She looked around. An observer might have thought she was scanning the shelves for the next item on her list. But Elizabeth never shopped with a list. And what she was looking for was the cart's owner.

But she was all alone in aisle seven.

Without a second's hesitation, Elizabeth walked away from her cart. She didn't even think of it as her cart anymore. It was the cart. Or a cart. In a few more steps, in the time it took for her to begin pushing the second cart, to put her big black purse on top of the blue scarf, Elizabeth had completely forgotten the first cart. She could have just taken the scarf, but the idea of eating the other woman's food made her feel powerful.

Having Joey burn down Sara's house had awakened something in Elizabeth. Something strong. Something hungry. Something she hadn't felt in a long time. She had built up a perfect life for herself, and she wasn't going to let anyone spoil it. Sara had needed to be punished.

Feeling bubbly, almost buoyant, Elizabeth pushed her new cart toward the front of the store. The skin between her shoulder blades tingled as she imagined a woman, much like herself, looking in bewilderment for her cart. Her cart with the beautiful blue scarf.

As she pushed the cart toward the line of registers, Elizabeth added a half dozen more items, like a dog marking its territory. A golden-yellow beeswax candle, a clear plastic box of sixteen perfectly iced cookies, a log of goat cheese rolled in silver-gray ash. New Seasons had a reputation for carrying the best organically grown produce, the finest cuts of pasture-raised meat, and cheeses and pastas imported from all over the world.

It also wasn't cheap.

But Elizabeth did not believe in treating herself cheaply.

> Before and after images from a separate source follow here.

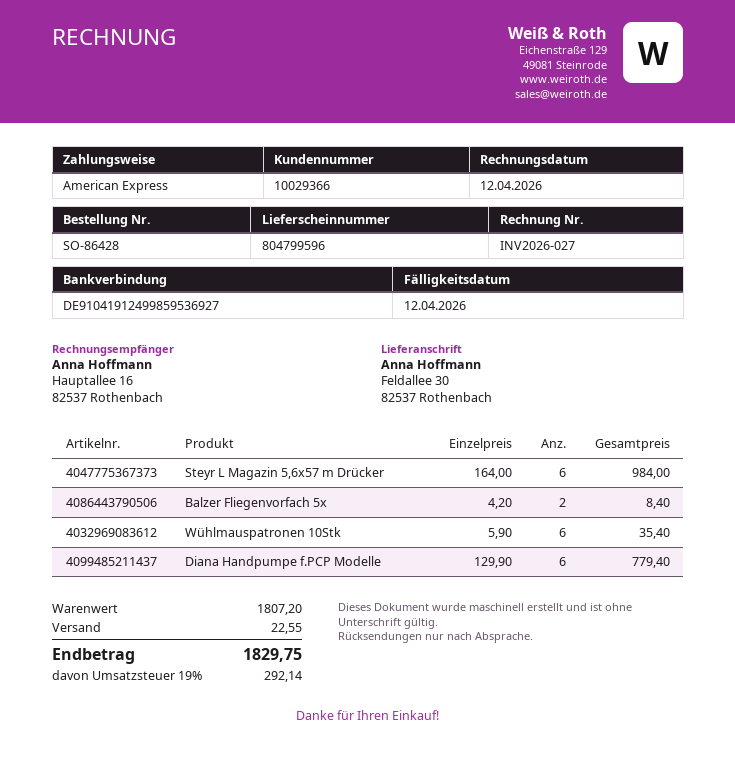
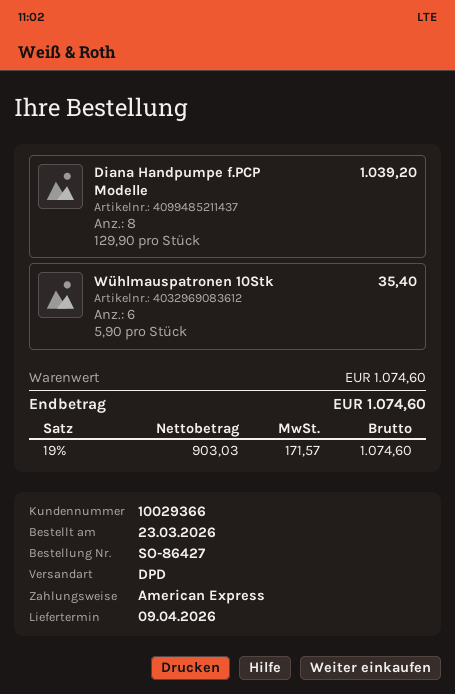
order number: SO-86428 -> SO-86427
Steyr L Magazin 5,6x57 m Drücker: 6 x 164.00 = 984.00 -> none
Balzer Fliegenvorfach 5x: 2 x 4.20 = 8.40 -> none
Diana Handpumpe f.PCP Modelle: 6 x 129.90 = 779.40 -> 8 x 129.90 = 1039.20
subtotal: 1807.20 -> 1074.60
shipping: 22.55 -> none
tax: 19% = 292.14 -> 19% = 171.57
total: 1829.75 -> 1074.60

At the register, she transferred her groceries to the black rubber conveyor belt with one hand. With the other, she bunched up the scarf and in one quick motion tucked it into her purse. When she lifted her head, she caught the clerk staring at her. His name tag said Clark S. His brows drew together as he saw her hand emerge from her purse.

Elizabeth realized he thought she was shoplifting.

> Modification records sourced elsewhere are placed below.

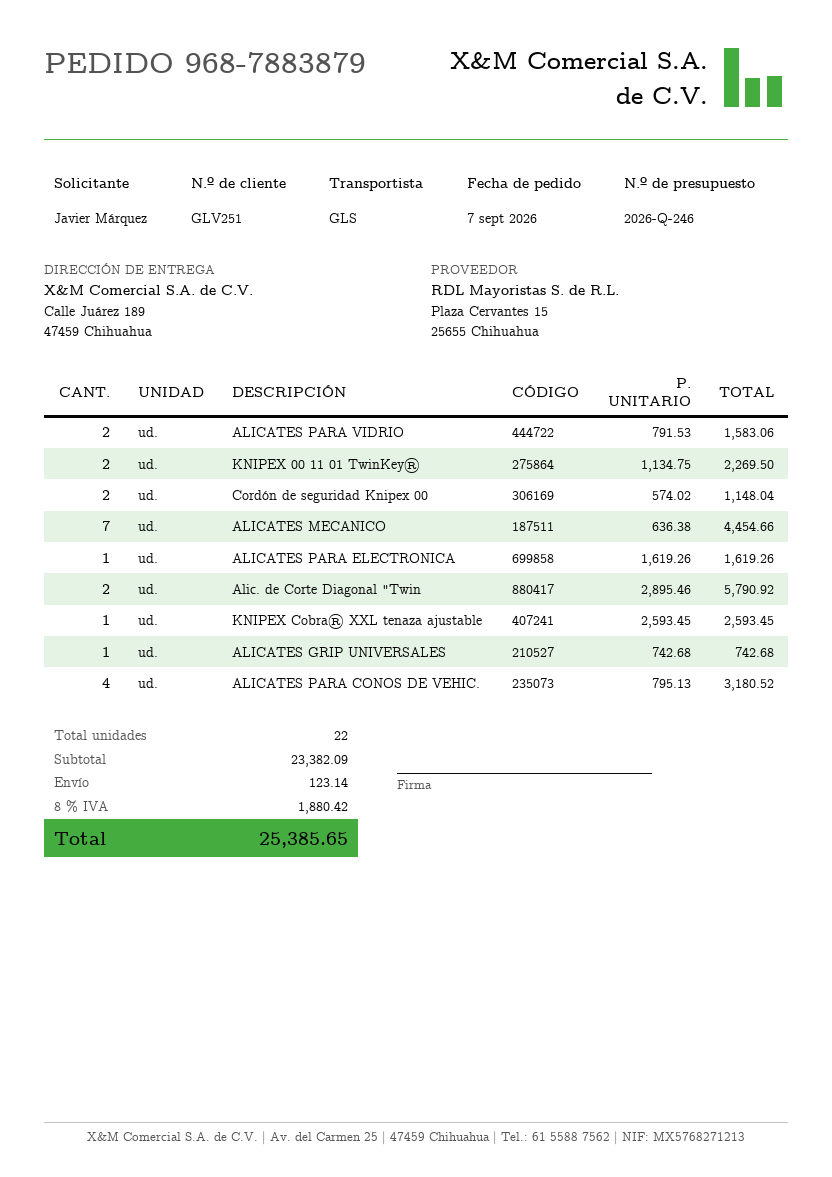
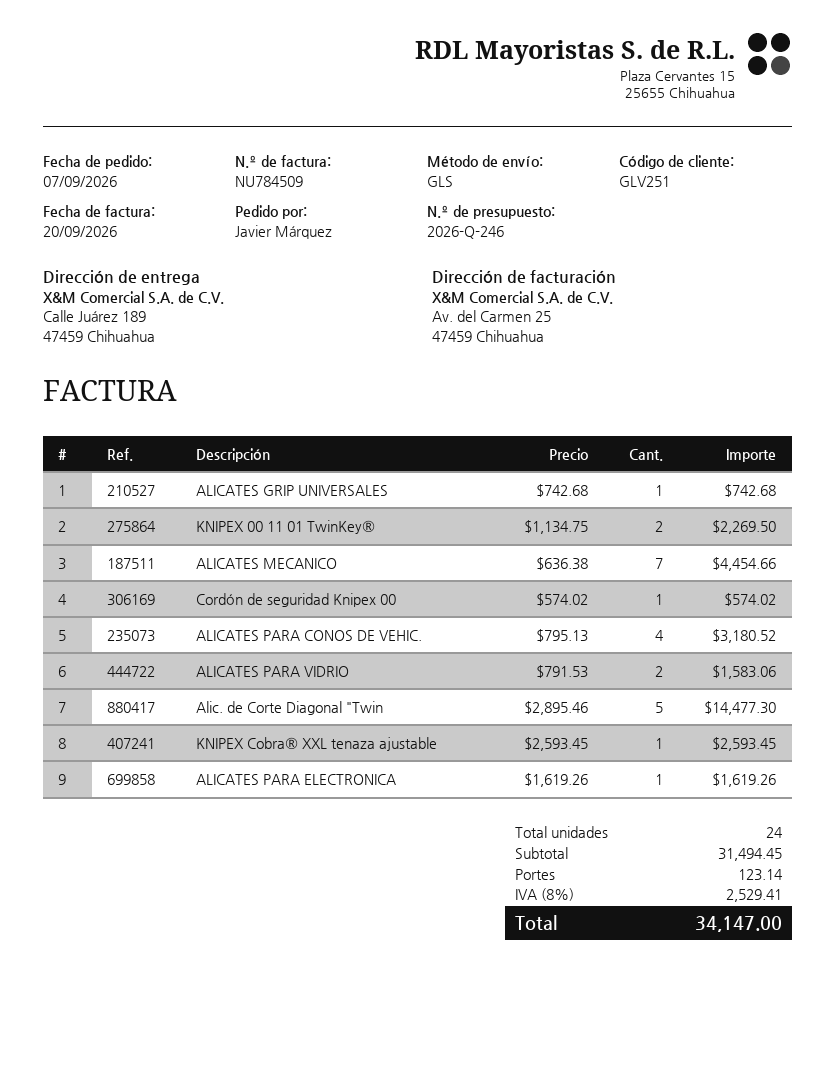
Cordón de seguridad Knipex 00: 2 x 574.02 = 1148.04 -> 1 x 574.02 = 574.02
Alic. de Corte Diagonal "Twin: 2 x 2895.46 = 5790.92 -> 5 x 2895.46 = 14477.30
total quantity: 22 -> 24
subtotal: 23382.09 -> 31494.45
tax: 8% = 1880.42 -> 8% = 2529.41
total: 25385.65 -> 34147.00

He wasn't her type—a grocery checker would never be her type— but Elizabeth gave him her very best smile, and his face smoothed out. Well, smoothed out as much as it could. Clark S. was about twenty, with horrible acne, red pustules alternating with old cratered scars. His eyes were striking—large, a deep greenish-blue—but who would ever look past those scars to see them? Or to see how he flinched every time someone looked directly at him?

Elizabeth bet she was the first woman who had smiled at Clark in a long time. She felt him falling into her smile. His shoulders straightened, his hands moving mechanically as he slid each item past the scanner. He only had eyes for her.

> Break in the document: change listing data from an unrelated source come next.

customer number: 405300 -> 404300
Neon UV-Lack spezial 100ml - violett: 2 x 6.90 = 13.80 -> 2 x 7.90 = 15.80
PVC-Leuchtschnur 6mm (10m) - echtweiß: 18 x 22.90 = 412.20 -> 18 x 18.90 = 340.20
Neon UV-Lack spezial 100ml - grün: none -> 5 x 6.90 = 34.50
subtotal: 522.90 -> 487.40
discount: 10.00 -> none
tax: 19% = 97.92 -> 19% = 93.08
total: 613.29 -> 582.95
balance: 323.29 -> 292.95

She signed the check with a flourish and handed it over. Technically, it belonged to her old roommate, but Elizabeth had taken a book of checks from the bottom of the box before Korena moved out. With any luck it would be weeks before she noticed. And New Seasons prided itself on its friendly neighborhood atmosphere. An atmosphere that included accepting customers' checks and not asking to see any ID.

"Korena?" Clark asked, staring at the name on the check. "That's pretty."

Elizabeth let her eyes drop, as if in shyness. She was calculating what she could get from him. He was only a checker, but she had always had a sixth sense about people who might prove useful to her. This could be the beginning of a beautiful friendship.

"Why, that's the nicest thing anyone has said to me all day." She lifted her gaze and let her smile reach her eyes. Behind her she could hear a woman saying the words blue scarf, but Elizabeth didn't turn, didn't let her expression change even as a thrill raced down her spine. She didn't know if Clark heard it, or understood what it meant, but he didn't turn either.

As Clark placed her bags—half filled with items she hadn't chosen—into her cart, Elizabeth let her hand trail over all the impulse buys hanging on the wall behind her. Her fingers closed on an imported chocolate bar with hazelnuts. She slid it into her pocket just as he turned back to her. Giving Clark one last long smile, she began pushing her cart out the door.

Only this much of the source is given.